A 2019 survey revealed that employers are losing on average 38 productive days per employee per year, due to absence or presenteeism (RAND Europe, 2019). It’s disheartening to know that 4 out of 5 people are no longer engaged at work, with nearly six in 10 employees experiencing “quiet quitting”. Combining this with actively disengaged employees, low engagement costs the global economy a staggering $8.8 trillion dollars (Gallup State of the Global Workplace, 2023).

Presenteeism
Fortunately, we now have encouraging data showcasing the positive impact of investing in employee well-being. Employers who prioritise their people’s well-being and healthier lifestyles witness 25 more days of productivity per year per employee.

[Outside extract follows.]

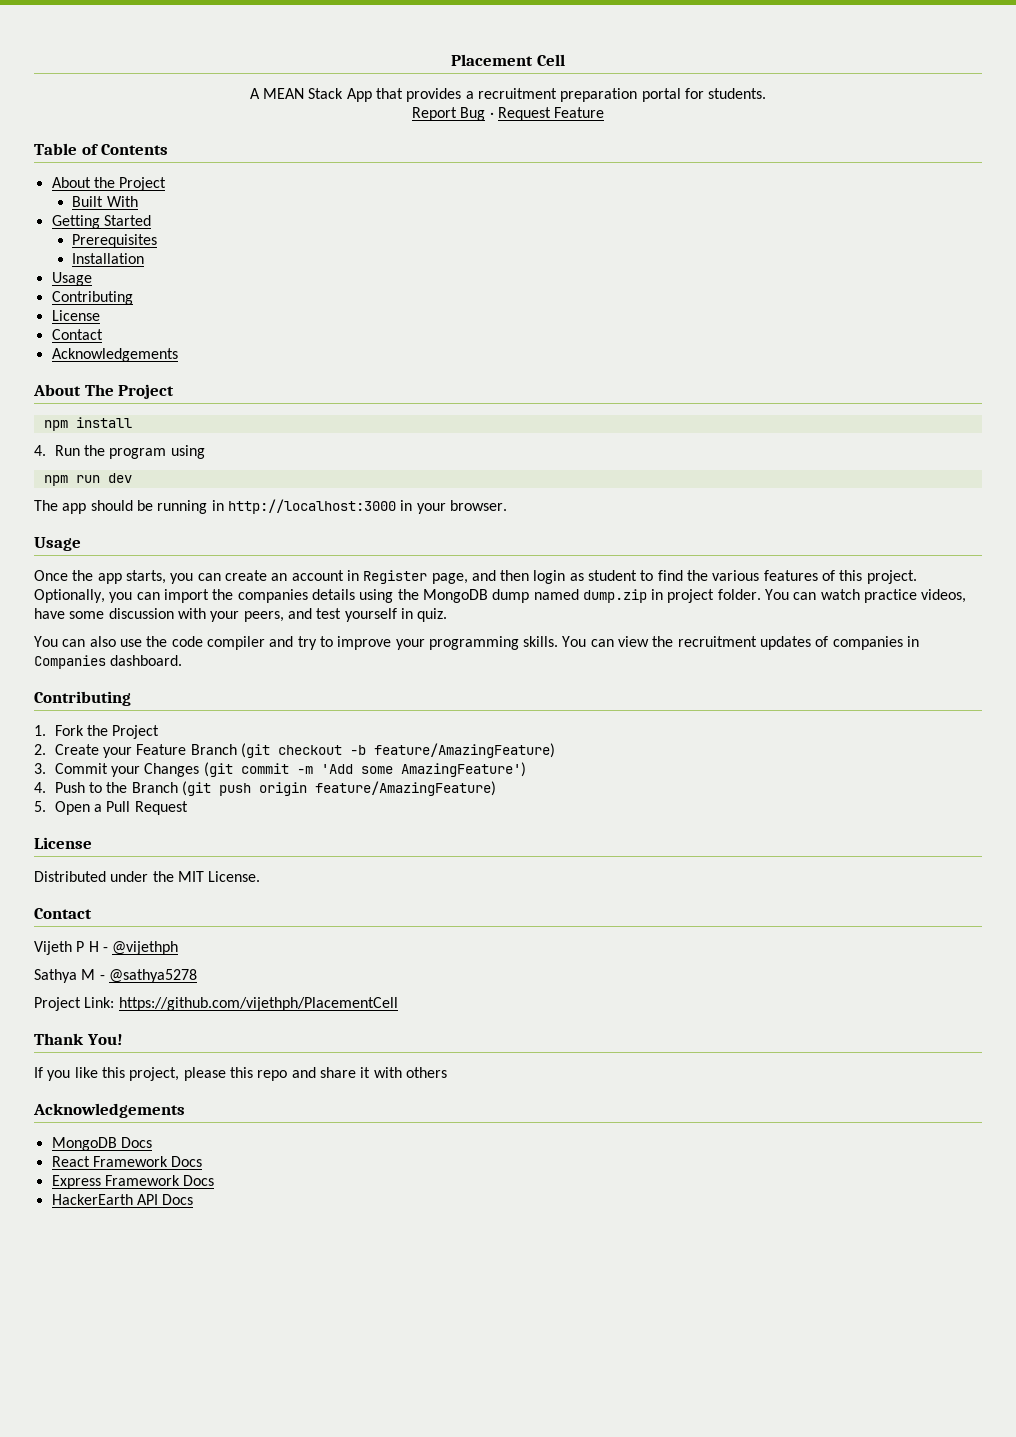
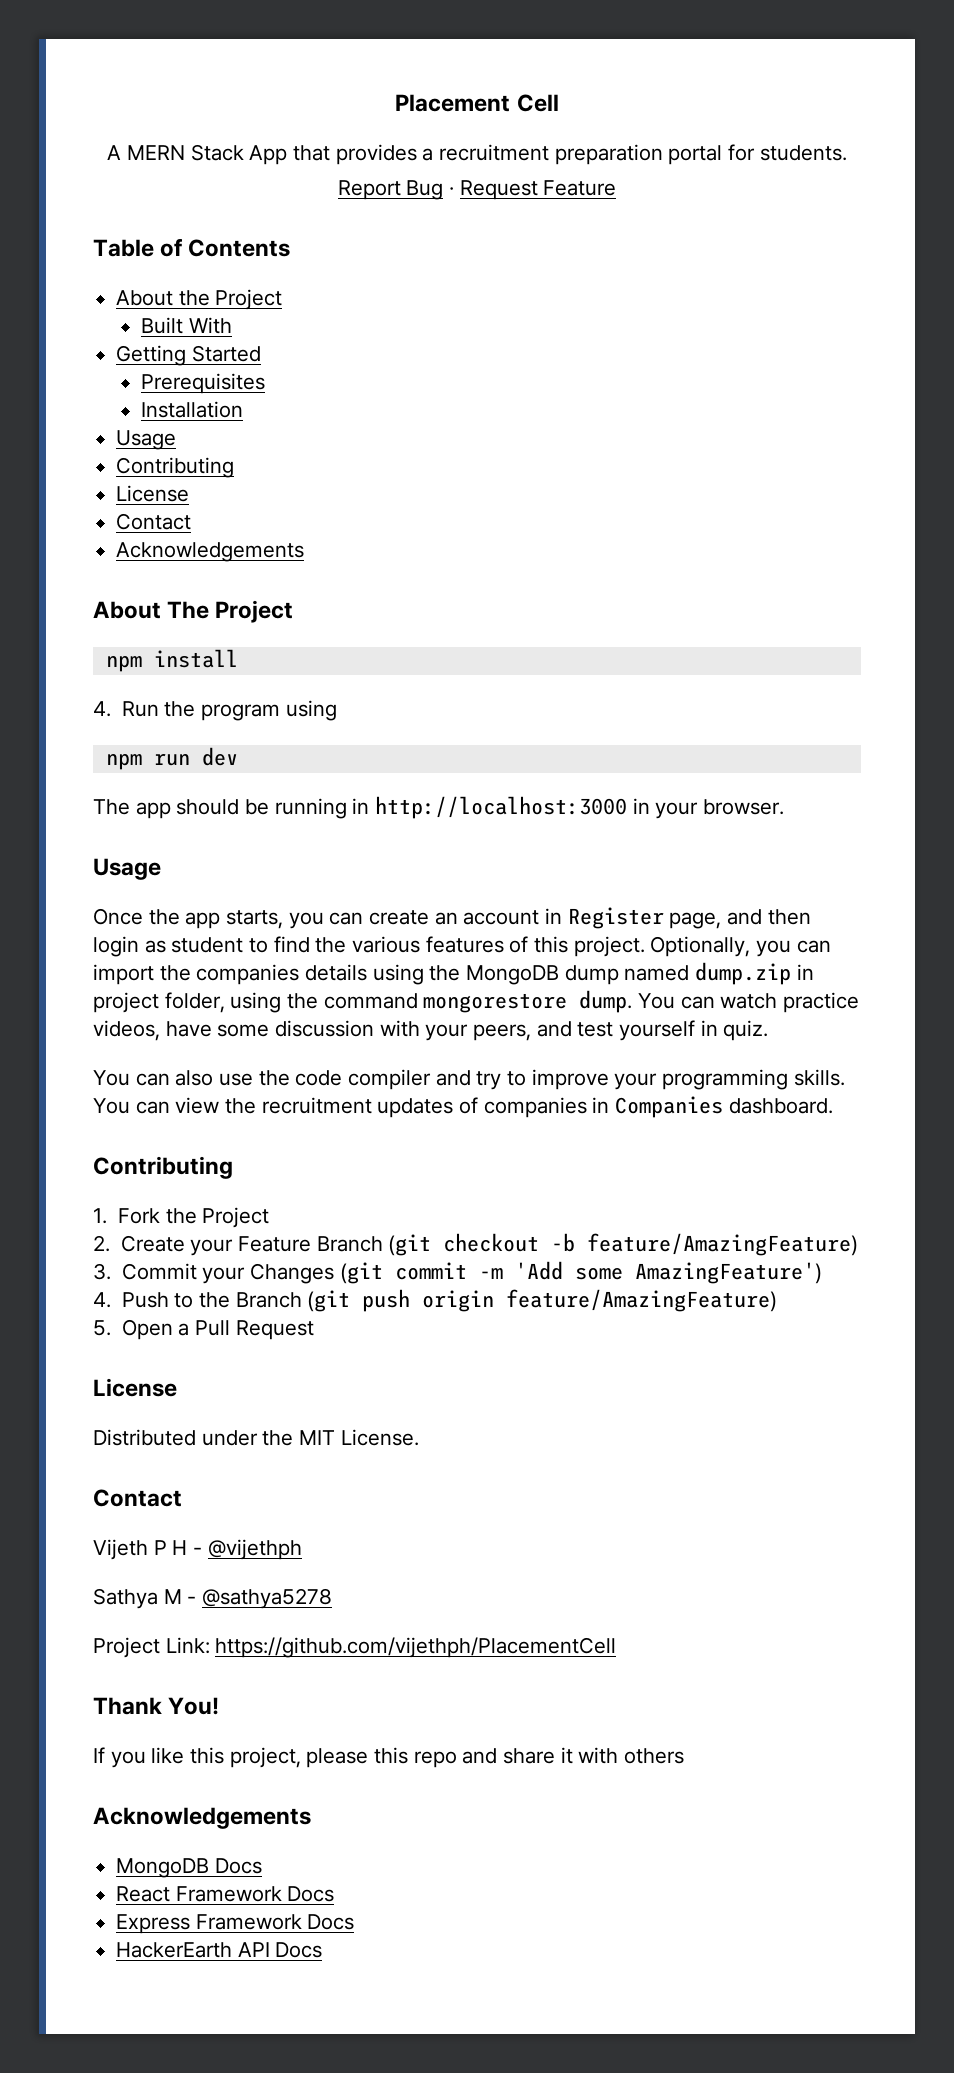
[263,88,305,99] MEAN -> [126,145,185,160] MERN
[717,589,761,600] folder. -> [164,990,633,1013] folder, using the command mongorestore dump.

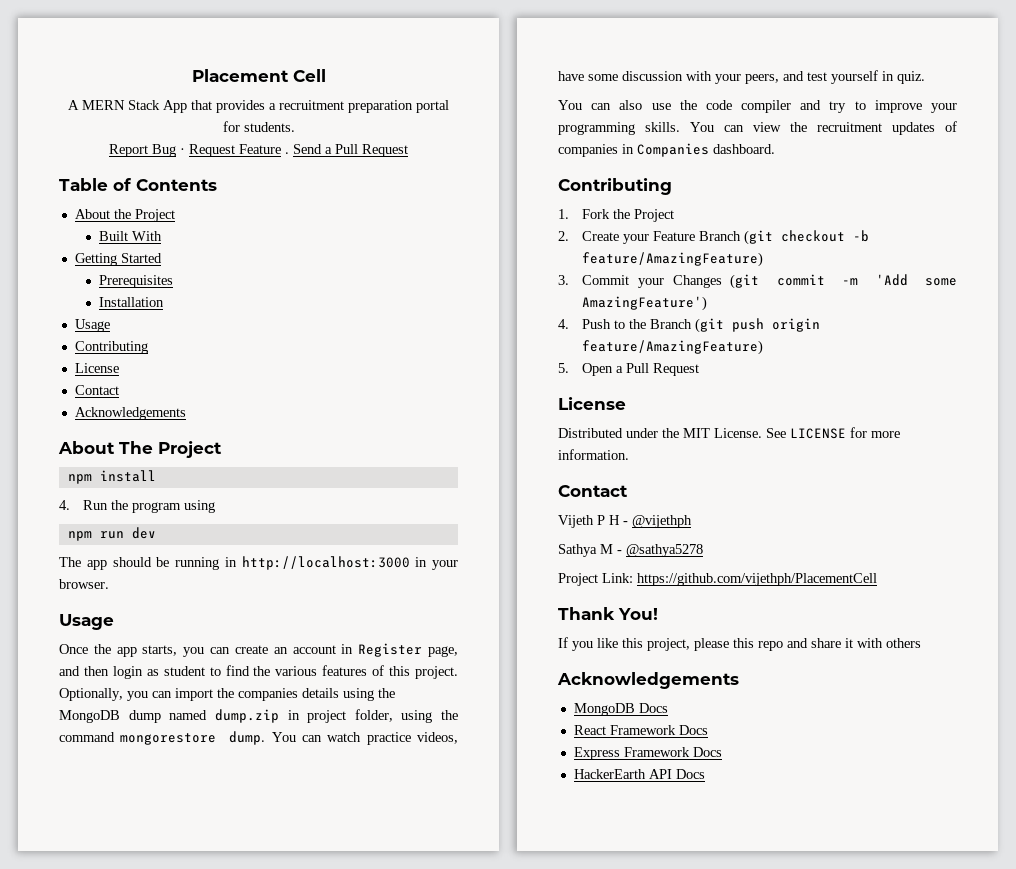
(617, 188) none -> [285,144,408,157] . Send a Pull Request
(419, 1437) none -> [766,427,900,439] [558,449,629,460] See LICENSE for more information.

Research from Erasmus University Rotterdam, the University of Oxford, and MIT demonstrated that just feeling better by one point on a scale from zero to 10 resulted in a 12% increase in weekly sales, again illustrating the link between well-being and productivity.
So, let’s look into these issues:

1. Absenteeism:

Absenteeism refers to the practice of employees consistently taking time off work, whether due to sickness, personal reasons, or other circumstances. We understand that occasional absences are a natural part of life, but excessive absenteeism can have significant repercussions for both employees and the organisation. It is important to recognise that your absenteeism rate can be measured against an individual, a team, or the overall business. A rate above 4% may be deemed a high absence rate, while the healthy absence rate is 1.8%. Anything below that may signal a problem as employees may feel afraid to call in sick or take time off.
Research by Johns Hopkins University found that absenteeism can lead to increased stress levels among remaining employees, reduced team cohesion, and diminished productivity.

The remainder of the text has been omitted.